Em dois anos, os NFT renderam 1.605 euros em vendas
Em novembro de 2021, o então provedor da Santa Casa, Edmundo Martinho, foi à Web Summit anunciar a aposta da instituição no mercado digital dos NFT — sigla para “non-fungible token” (ficheiro infungível e único, ou imagem digital encriptada). A ideia era que, a partir de dezembro, peças de arte do espólio com mais de 500 anos, como relíquias, pinturas, artefactos, pudessem estar disponíveis no mercado como NFT. A plataforma criada e que serviria para essa venda era a Artentik e, segundo foi noticiado na altura, apenas aceitaria pagamentos em criptomoedas.

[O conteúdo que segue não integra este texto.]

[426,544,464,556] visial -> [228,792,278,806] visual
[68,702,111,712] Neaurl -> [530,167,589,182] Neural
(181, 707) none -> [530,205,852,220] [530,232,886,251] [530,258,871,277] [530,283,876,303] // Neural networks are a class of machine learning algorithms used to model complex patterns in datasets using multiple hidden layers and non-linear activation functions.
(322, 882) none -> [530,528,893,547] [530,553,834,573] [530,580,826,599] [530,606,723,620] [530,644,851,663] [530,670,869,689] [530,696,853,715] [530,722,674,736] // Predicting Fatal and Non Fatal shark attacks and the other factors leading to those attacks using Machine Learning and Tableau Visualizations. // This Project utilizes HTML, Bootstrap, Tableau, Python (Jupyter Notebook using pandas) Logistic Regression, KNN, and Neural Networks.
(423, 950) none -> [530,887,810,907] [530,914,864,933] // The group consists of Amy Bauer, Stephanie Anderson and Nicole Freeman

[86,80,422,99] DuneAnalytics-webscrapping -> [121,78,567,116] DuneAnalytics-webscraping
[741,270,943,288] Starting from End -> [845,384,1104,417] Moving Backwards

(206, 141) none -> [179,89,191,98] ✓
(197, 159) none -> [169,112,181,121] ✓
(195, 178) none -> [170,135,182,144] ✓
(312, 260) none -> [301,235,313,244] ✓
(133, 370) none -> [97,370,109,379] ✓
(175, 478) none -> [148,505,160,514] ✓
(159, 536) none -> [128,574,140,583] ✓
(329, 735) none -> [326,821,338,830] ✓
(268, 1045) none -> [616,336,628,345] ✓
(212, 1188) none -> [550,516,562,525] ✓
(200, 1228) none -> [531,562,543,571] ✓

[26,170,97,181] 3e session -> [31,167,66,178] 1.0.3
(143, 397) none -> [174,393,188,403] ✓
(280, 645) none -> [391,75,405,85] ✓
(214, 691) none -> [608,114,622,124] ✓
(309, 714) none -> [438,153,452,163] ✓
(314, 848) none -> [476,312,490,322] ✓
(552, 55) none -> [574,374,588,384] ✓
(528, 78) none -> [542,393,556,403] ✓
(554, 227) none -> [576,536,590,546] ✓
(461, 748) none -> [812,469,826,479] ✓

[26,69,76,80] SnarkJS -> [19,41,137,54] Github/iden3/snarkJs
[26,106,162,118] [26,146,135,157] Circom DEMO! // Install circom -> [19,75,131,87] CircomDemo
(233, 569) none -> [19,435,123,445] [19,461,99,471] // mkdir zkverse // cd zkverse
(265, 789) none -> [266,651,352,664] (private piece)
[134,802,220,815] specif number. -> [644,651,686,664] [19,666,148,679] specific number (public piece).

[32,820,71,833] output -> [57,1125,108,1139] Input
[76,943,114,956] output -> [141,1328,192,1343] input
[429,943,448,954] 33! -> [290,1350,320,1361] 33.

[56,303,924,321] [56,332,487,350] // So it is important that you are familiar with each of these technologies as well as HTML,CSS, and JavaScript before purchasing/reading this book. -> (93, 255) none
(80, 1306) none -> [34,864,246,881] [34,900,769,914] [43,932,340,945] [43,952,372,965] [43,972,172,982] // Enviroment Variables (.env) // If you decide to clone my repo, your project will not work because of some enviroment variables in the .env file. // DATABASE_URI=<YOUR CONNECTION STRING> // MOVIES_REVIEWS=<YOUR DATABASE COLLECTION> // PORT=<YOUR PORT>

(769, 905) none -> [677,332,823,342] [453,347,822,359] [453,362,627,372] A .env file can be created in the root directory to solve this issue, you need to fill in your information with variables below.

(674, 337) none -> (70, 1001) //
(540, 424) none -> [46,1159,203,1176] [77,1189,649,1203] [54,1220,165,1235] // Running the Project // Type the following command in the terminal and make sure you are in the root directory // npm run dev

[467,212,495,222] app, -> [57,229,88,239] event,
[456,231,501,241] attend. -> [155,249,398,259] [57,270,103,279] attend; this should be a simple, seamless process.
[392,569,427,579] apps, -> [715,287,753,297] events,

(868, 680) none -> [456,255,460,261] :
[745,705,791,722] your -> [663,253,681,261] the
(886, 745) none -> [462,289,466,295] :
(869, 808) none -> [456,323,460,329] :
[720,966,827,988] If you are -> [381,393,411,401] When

“Esta é uma oportunidade única não apenas para mostrar o nosso trabalho e a nossa herança artística, mas também abri-la ao mundo e torná-la conhecida”, disse, então, Edmundo Martinho num dos palcos da Web Summit.
Artentik ou como a Santa Casa de Lisboa vai entrar no mercado digital dos NFT
Segundo uma análise do Observador aos relatórios e contas da Santa Casa, em 2021 os NFT renderam à instituição 1.040 euros em vendas; em 2022, 565 euros. De acordo com os relatórios, estes valores tratam-se do rédito de vendas de NFT. Como noticiou o Público em outubro do ano passado, foram investidos meio milhão de euros pela Santa Casa mas o projeto foi encerrado pela fraca procura. Nas contas de 2023, já não aparece qualquer rendimento associado aos NFT.